What was supposed to be a celebration of the tradition of Queen’s football turned into a blatant cash-grabbing fundraising event, and there wasn’t even an attempt to put a thin veil over it. As coach Pat Sheahan put it Thursday: “I believe it’s every institution’s responsibility to bring pride and honour upon itself.” He’s absolutely right, and it’s too bad the organizers of the weekend couldn’t have shared the sentiment. Instead, the pride upon which organizers drew was bought and paid for with the money of the very people the school claimed to be honouring.

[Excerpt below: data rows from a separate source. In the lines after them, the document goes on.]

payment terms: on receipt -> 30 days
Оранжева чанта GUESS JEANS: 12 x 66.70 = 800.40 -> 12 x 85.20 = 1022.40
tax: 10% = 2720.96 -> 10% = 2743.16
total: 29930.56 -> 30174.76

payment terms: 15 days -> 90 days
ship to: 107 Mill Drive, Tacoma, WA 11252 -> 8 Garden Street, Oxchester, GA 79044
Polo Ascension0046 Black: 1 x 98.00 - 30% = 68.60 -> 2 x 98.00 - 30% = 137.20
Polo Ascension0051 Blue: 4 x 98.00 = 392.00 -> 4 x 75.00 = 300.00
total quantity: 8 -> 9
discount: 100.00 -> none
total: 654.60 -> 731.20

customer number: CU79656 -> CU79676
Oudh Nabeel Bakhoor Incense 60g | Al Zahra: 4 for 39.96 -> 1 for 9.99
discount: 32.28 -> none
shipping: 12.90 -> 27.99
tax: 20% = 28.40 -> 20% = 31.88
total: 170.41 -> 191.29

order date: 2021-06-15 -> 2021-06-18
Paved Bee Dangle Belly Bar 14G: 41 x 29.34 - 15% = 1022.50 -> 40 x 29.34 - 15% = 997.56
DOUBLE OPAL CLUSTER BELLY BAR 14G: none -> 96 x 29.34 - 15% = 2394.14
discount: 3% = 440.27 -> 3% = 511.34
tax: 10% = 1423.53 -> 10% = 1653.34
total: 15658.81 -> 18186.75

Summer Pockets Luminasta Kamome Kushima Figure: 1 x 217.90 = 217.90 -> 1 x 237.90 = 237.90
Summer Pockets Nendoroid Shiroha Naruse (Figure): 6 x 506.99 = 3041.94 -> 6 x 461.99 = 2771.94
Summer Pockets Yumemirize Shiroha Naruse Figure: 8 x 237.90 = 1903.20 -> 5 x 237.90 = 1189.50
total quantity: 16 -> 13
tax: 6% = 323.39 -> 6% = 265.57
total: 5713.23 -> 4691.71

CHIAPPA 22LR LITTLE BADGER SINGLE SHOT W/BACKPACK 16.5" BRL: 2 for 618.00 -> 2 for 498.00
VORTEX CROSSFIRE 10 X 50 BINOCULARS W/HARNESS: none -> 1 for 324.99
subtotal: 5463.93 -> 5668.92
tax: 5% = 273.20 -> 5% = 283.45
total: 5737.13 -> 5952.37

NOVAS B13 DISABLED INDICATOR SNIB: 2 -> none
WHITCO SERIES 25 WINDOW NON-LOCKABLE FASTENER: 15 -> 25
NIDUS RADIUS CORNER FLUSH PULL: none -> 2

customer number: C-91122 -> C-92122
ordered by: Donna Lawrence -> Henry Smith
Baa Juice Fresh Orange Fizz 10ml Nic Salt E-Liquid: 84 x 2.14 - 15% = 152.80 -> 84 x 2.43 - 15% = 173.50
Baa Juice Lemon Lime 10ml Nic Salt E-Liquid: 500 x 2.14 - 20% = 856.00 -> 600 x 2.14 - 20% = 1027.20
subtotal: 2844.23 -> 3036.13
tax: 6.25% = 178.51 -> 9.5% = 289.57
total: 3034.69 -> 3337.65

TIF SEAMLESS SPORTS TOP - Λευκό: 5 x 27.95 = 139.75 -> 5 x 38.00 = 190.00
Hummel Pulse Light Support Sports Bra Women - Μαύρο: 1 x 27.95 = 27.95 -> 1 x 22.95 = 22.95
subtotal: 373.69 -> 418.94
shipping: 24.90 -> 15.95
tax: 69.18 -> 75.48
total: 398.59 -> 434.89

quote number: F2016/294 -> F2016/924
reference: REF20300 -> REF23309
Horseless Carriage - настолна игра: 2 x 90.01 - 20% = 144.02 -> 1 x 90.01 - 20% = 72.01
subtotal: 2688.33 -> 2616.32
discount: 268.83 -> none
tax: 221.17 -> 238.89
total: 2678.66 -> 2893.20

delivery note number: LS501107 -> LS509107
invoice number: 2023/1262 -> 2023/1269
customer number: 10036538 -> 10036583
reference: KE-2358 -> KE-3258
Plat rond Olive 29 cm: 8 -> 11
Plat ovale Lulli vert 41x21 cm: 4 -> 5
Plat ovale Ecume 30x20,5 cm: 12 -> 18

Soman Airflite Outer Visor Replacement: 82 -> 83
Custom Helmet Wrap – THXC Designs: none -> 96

And what of inducting three teams all at once? What’s the hurry? Induct one every five years, as per the custom, and make each group feel special. Or, we could ‘honour’ all of them at once, and really make the cash register sing.
It’s beyond shameful. Had the folks in advancement allowed the honoured members to be guests, and respectfully asked for a donation at some point during the weekend, it’s difficult to imagine any of these people being less than generous. At this point, one wonders if they won’t instead keep their money to buy mouthwash to rinse out the bad taste.
Queen’s used to get such things right. They named facilities for people who made important contributions to campus life; they didn’t wait with nameless buildings or gymnasia until a corporate sugar daddy could be found with a wish to affix his or her company’s brand. Rolf Lund Hall, for instance, or Athletics and Recreation Centre?
See what I mean?
No folks, Queen’s ain’t Queen’s anymore, and it’s too bad. Two of the remaining constants, however, are the dedication of its athletes, and the support of its football fans. How about letting those things come together today, rain or shine, when the people who brought us such terrific memories come back for the game.
Let’s show the inductees that at least one part of the community is still grateful for the memories they gave us, and we can appreciate their part of what Sheahan so poignantly calls the mosaic of Queen’s football without having our hands out.